DOI: https://doi.org/10.20529/IJME.2014.031
Without lapsing into a black and white portrayal of the world of the bad doctor who is indifferent to his patients’ well-being, Alik Sukh (Ethereal Bliss) evokes subtle nuances in exploring the issues of medical negligence and the doctor’s responsibility.
Dr Kingshuk Guha (Debshankar Halder), a renowned gynaecologist, practising in five nursing homes/hospitals for over nine years, is a dedicated professional. The film begins with him performing a caesarean section on Kabita Mondal (Sohini Sengupta), the wife of a peon. The day happens to be his wedding anniversary and he leaves the hospital as soon as the operation is over. But the patient’s health deteriorates; the resident medical officer phones him repeatedly, but Kingshuk gets delayed at every turn and, is able to get back to the hospital only after the patient has died and the mob has gone on a rampage.
At home, tension brews between him and his subdued, yet upright wife, Rammani (Rituparna Sengupta). He denies that he was in any way responsible for Kabita’s death, arguing that there are “chance factors” in surgeries; that the patients’ relatives always sign a bond; that a human body is, after all, a machine; and that the doctor is also under immense stress. Yet Rammani is unconvinced. Her dilemma comes alive through the figure of Kabita, who keeps haunting her, never vindictive, but relentlessly egging her on to look beyond the logic and justifications offered by Kingshuk.
The medical council forms an ad hoc committee to investigate the merits of the case. One of Kingshuk’s ex-teachers (Soumitra Chatterjee) is on the committee. In a meeting between them, the latter points out that the problem is actually a systemic one, and much more menacing than this particular mortality suggests. When he asks why Kingshuk performed the caesarean section when it was not medically indicated, the otherwise-confident doctor mutters something about time constraints. Kingshuk, we learn, sees a minimum of 50 patients and performs at least five surgeries a day. The senior doctor asks how Kingshuk can ever expect to understand the patient’s perspective when he can hardly spare three to four minutes for each patient. Kingshuk has no reply to offer.

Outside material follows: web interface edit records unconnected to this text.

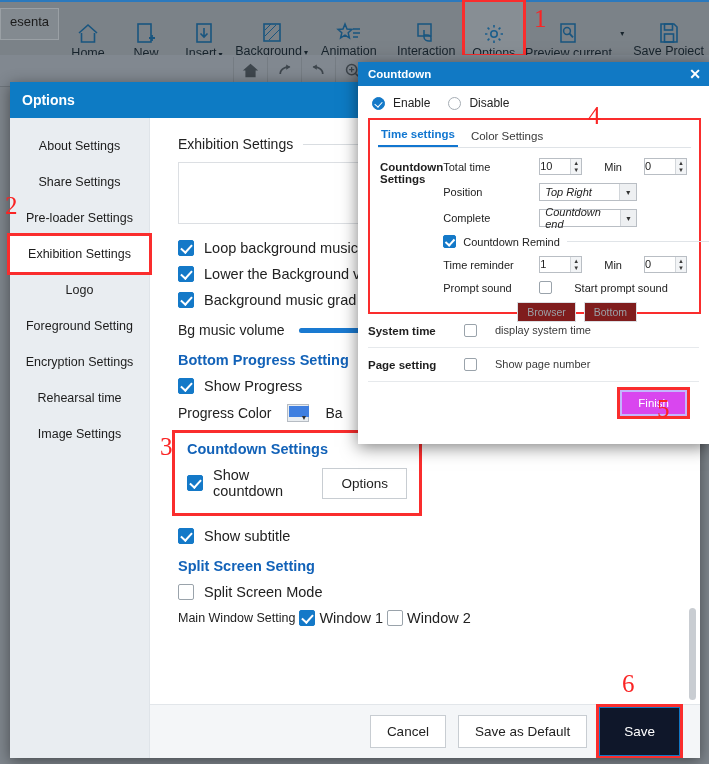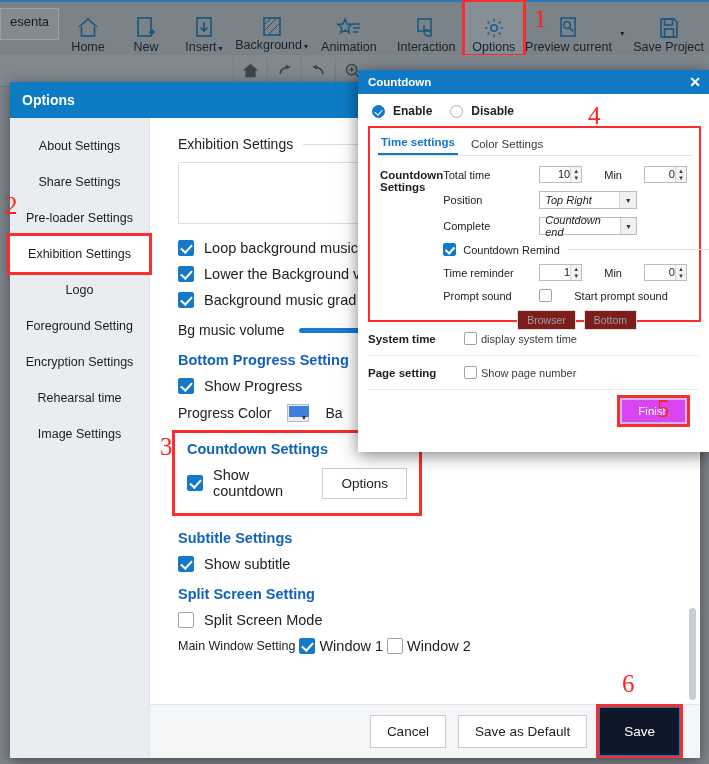--- a/index.html
+++ b/index.html
@@ -20,21 +20,21 @@
   .ribbon-inner { display: flex; align-items: flex-start; height: 55px; }
   .tab-chip {
     margin: 6px 0 0 0; padding: 5px 9px 6px 9px;
     background: #838a90; border: 1px solid #9aa0a5;
     color: #1b1b1b; font-size: 13px; line-height: 16px;
     height: 32px;
   }
   .rb-item {
     position: relative; width: 66px; height: 52px;
     display: flex; flex-direction: column; align-items: center;
-    justify-content: flex-start; padding-top: 14px;
+    justify-content: flex-start; padding-top: 20px;
     color: #17232c; font-size: 12.5px;
   }
   .rb-item .rb-ico { height: 28px; display: flex; align-items: center; justify-content: center; }
   .rb-item .rb-lbl { white-space: nowrap; line-height: 14px; }
   .rb-item.wide { width: 88px; }
   .rb-item.wider { width: 104px; }
   .rb-item.widest { width: 92px; }
   .rb-sel {
     outline: 3px solid #fa2d2d;
     background: #878e94;
@@ -124,64 +124,64 @@
     background: #f4f6f8; border-top: 1px solid #e2e6ea;
     display: flex; align-items: center; justify-content: flex-end; gap: 12px;
     padding-right: 20px;
   }
   .ft-btn { border: 1px solid #c8cdd2; background: #fff; padding: 8px 16px; font-size: 13.5px; color: #222; }
   .ft-btn.primary { background: #0f172a; border-color: #1077c4; color: #fff; padding: 16px 24px; }
   .ft-wrap-hl { outline: 3px solid #fa2d2d; }
 
   
   .cd-dlg {
-    position: absolute; left: 358px; top: 70px; width: 351px; height: 382px;
+    position: absolute; left: 358px; top: 62px; width: 351px; height: 382px;
     background: #fff; box-shadow: 0 3px 16px rgba(0,0,0,.5);
   }
   .cd-title {
     height: 24px; background: #1179c4; color: #fff; display: flex;
     align-items: center; justify-content: space-between; padding: 0 8px 0 10px;
     font-size: 11.5px; font-weight: bold;
   }
   .cd-close { font-size: 14px; cursor: pointer; line-height: 14px; }
-  .cd-ed { display: flex; align-items: center; gap: 8px; padding: 10px 0 8px 14px; font-size: 12px; color: #222; font-weight: bold; }
+  .cd-ed { display: flex; align-items: center; gap: 8px; padding: 10px 0 8px 14px; font-size: 12px; color: #222; }
   .radio { width: 13px; height: 13px; border-radius: 50%; border: 1px solid #a6adb4; background: #fff; flex: none; position: relative; }
   .radio.on { background: #1479c8; border-color: #1479c8; }
   .radio.on::after { content: ""; position: absolute; left: 3px; top: 2.5px; width: 4px; height: 6px; border: solid #fff; border-width: 0 1.6px 1.6px 0; transform: rotate(42deg); }
 
   .cd-panel { margin: 0 8px 0 10px; border: 2px solid #fa2d2d; height: 196px; position: relative; background:#fff; }
   .cd-tabs { display: flex; align-items: flex-end; gap: 10px; padding: 6px 0 0 8px; font-size: 11.5px; }
   .cd-tab { padding: 2px 3px 5px 3px; color: #3a3a3a; }
   .cd-tab.active { color: #1176d0; font-weight: bold; border-bottom: 2px solid #1176d0; }
   .cd-tab-rule { height: 1px; background: #dfe3e7; margin: 0 8px; }
 
   .cd-content { display: flex; padding: 10px 0 0 10px; }
   .cd-lbl-col { width: 96px; font-size: 11.5px; font-weight: bold; color: #1d1d1d; padding-top: 3px; }
   .cd-fields { flex: 1; font-size: 11px; color: #222; }
   .fr { display: flex; align-items: center; gap: 22px; margin-bottom: 8px; }
   .fl { width: 74px; font-size: 11px; color: #222; }
   .spin { display: flex; align-items: stretch; border: 1px solid #b9bec4; background: #fff; height: 17px; }
-  .spin .v { width: 30px; text-align: right; font-size: 11px; line-height: 15px; color: #222; }
+  .spin .v { width: 30px; text-align: left; font-size: 11px; line-height: 15px; color: #222; }
   .spin .arrows { width: 11px; border-left: 1px solid #d2d6da; background: #f2f4f6; display: flex; flex-direction: column; }
   .spin .arrows span { flex: 1; display: flex; align-items: center; justify-content: center; font-size: 6px; color: #3a3a3a; line-height: 6px; }
   .unit { font-size: 11px; color: #222; }
   .sel {
     display: flex; align-items: center; justify-content: space-between;
     border: 1px solid #b9bec4; background: #fff; height: 18px; width: 98px;
     font-size: 11px; color: #222; padding-left: 5px; font-style: italic;
   }
   .sel .arw { width: 17px; height: 16px; background: #eef0f2; border-left: 1px solid #d2d6da; display: flex; align-items: center; justify-content: center; font-size: 7px; color: #333; }
   .remind-row { display: flex; align-items: center; gap: 7px; margin: 4px 0 8px 0; }
   .remind-row .rule { flex: 1; height: 1px; background: #e0e4e8; }
   .btn-sm { border: 1px solid #dcdfe3; background: #7f1d1d; color: #9aa0a6; font-size: 10.5px; padding: 3px 9px; }
 
   .cd-rows { padding: 0 10px; }
   .cd-row2 { display: flex; align-items: center; padding: 10px 0; border-bottom: 1px solid #e6e9ec; }
   .cd-row2 .k { width: 96px; font-size: 11.5px; font-weight: bold; color: #1d1d1d; }
-  .cd-row2 .v { display: flex; align-items: center; gap: 4px; font-size: 11px; color: #3a3a3a; }
+  .cd-row2 .v { display: flex; gap: 18px; font-size: 11px; color: #3a3a3a; }
   .cd-foot { display: flex; justify-content: flex-end; padding: 8px 12px 0 0; }
   .finish-wrap { outline: 3px solid #fa2d2d; }
   .finish { background: #d946ef; color: #fff; border: 2px solid #c4b5fd; font-size: 11.5px; padding: 5px 16px; }
 
   
   .ann {
     position: absolute; color: #fa2424; font-size: 25px;
     font-family: "Liberation Serif", serif; line-height: 25px; z-index: 60;
   }
 </style>
@@ -391,21 +391,20 @@
             <div class="blue-head">Countdown Settings</div>
             <div class="cd-inner">
               <span class="chk-row" style="margin:0">
                 <span class="cbox on"></span>
                 <span>Show countdown</span>
               </span>
               <button class="opt-btn">Options</button>
             </div>
           </div>
 
-          <div class="blue-head">Subtitle Settings</div>
           <div class="chk-row">
             <span class="cbox on"></span>
             <span>Show subtitle</span>
           </div>
 
           <div class="blue-head">Split Screen Setting</div>
           <div class="chk-row">
             <span class="cbox"></span>
             <span>Split Screen Mode</span>
           </div>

“Realisation” dawns on Kingshuk after Rammani meets with an accident. He rushes to the hospital where she has been admitted and learns that she, too, has suffered an abdominal haemorrhage (like Kabita), and that the anaesthetist is “on his way, stuck up in a traffic jam” (the exact explanation he had given to defend his own case). He loses his cool and manhandles the surgeon, hurling the same profanities that Kabita’s husband had hurled at him. Waiting outside the operation theatre as the “patient party”, Kingshuk, for the first time, comes to understand the other side of the divide.
Kingshuk is not portrayed as the overtly irresponsible, arrogant doctor; he is a sensitive, efficient and good surgeon. The conflict emanates from the way he prioritised his professional commitments and private desires. It is an issue of ethics in practice, but it goes beyond just personal ethics to ethics built into a system. The film does not make any sweeping moralistic judgment about the class of private practitioners. In fact, it brings out the stress doctors undergo on a regular basis, the threat of mob violence, and the growing lack of trust between patients and doctors. It is not hard for a private practitioner to identify with Kingshuk – his angst, loneliness, insecurities and performance anxiety, besides the weaknesses and faults that define him.
Besides a taut storyline, good acting and editing, the film deserves mention for highlighting the immensely pertinent and delicate issue of ethics in medical practice. Negligence is not always gross or intentional; it can be circumstantial and accidental. It might be argued that Kabita could still have died under Kingshuk’s care, but the point that keeps eluding Kingshuk till the end is that, for the patient and the relatives, the assurance that the doctor tried, that he was present and that he was equally concerned matters almost as much as the patient’s well-being. The film touches upon several issues – such as breaking bad news, the question of who breaks the news, drawing the line between a doctor’s professional and personal lives, performing of caesarean sections that are not indicated, and the practice of doctors receiving cuts and commissions from pharmaceutical companies – without overt moral underpinnings. A very timely film, Alik Sukh deserves to make its way into the medical humanities curriculum.